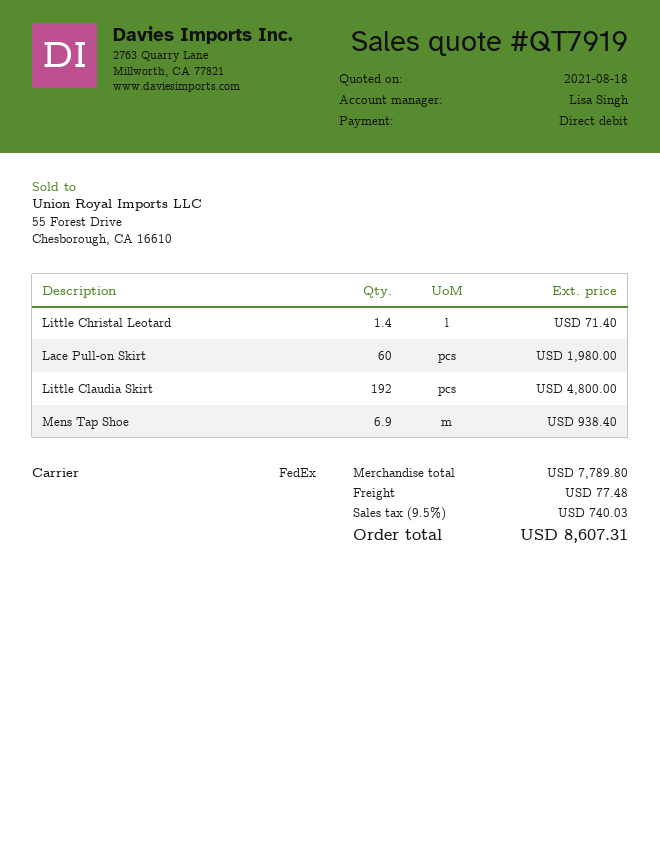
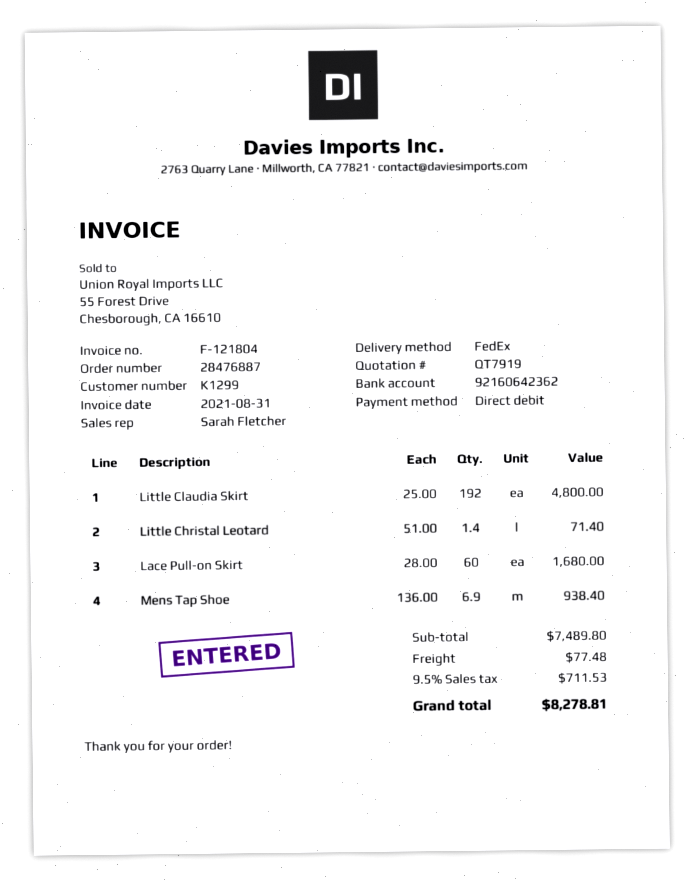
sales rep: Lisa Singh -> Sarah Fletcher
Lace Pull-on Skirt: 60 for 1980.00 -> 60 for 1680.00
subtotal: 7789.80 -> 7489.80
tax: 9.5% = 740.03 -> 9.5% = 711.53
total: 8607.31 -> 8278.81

● ● ●

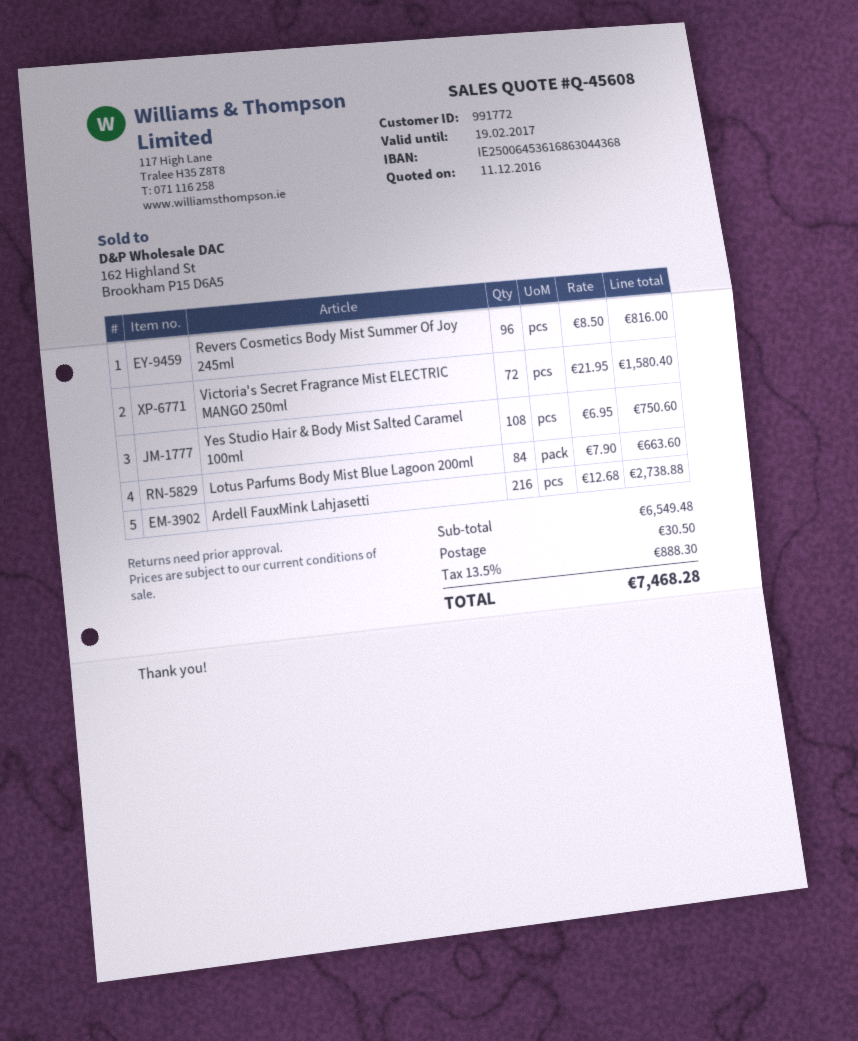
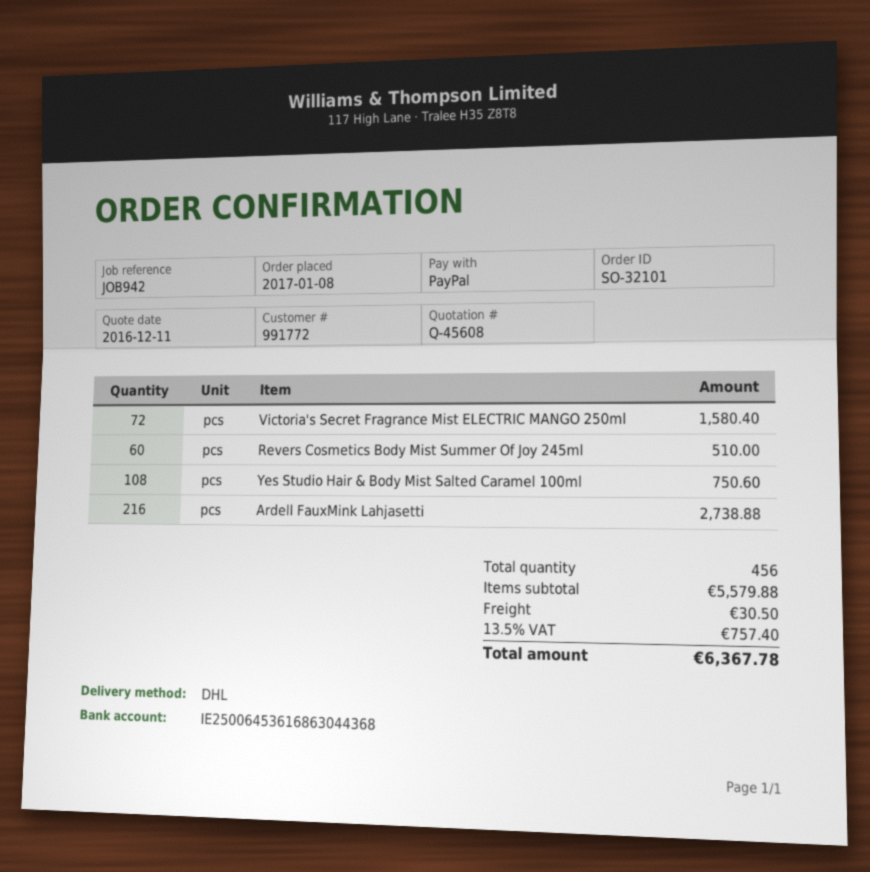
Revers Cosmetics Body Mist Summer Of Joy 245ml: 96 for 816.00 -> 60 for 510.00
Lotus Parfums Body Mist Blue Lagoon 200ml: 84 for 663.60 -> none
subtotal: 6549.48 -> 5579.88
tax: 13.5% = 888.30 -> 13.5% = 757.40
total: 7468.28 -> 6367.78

● ● ●

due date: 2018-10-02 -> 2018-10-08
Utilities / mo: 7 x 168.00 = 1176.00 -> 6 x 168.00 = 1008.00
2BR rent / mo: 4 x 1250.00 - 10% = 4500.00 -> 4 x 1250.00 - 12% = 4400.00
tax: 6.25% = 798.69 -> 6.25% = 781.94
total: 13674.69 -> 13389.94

● ● ●

**Try it**
Your task is to transcribe, with no changes, only the lines of the listing above that lie between the line holding "Revers Cosmetics Body" and the line holding "total: 7468.28 -> 6367.78", inclusive.

**Solution to this exercise**
Revers Cosmetics Body Mist Summer Of Joy 245ml: 96 for 816.00 -> 60 for 510.00
Lotus Parfums Body Mist Blue Lagoon 200ml: 84 for 663.60 -> none
subtotal: 6549.48 -> 5579.88
tax: 13.5% = 888.30 -> 13.5% = 757.40
total: 7468.28 -> 6367.78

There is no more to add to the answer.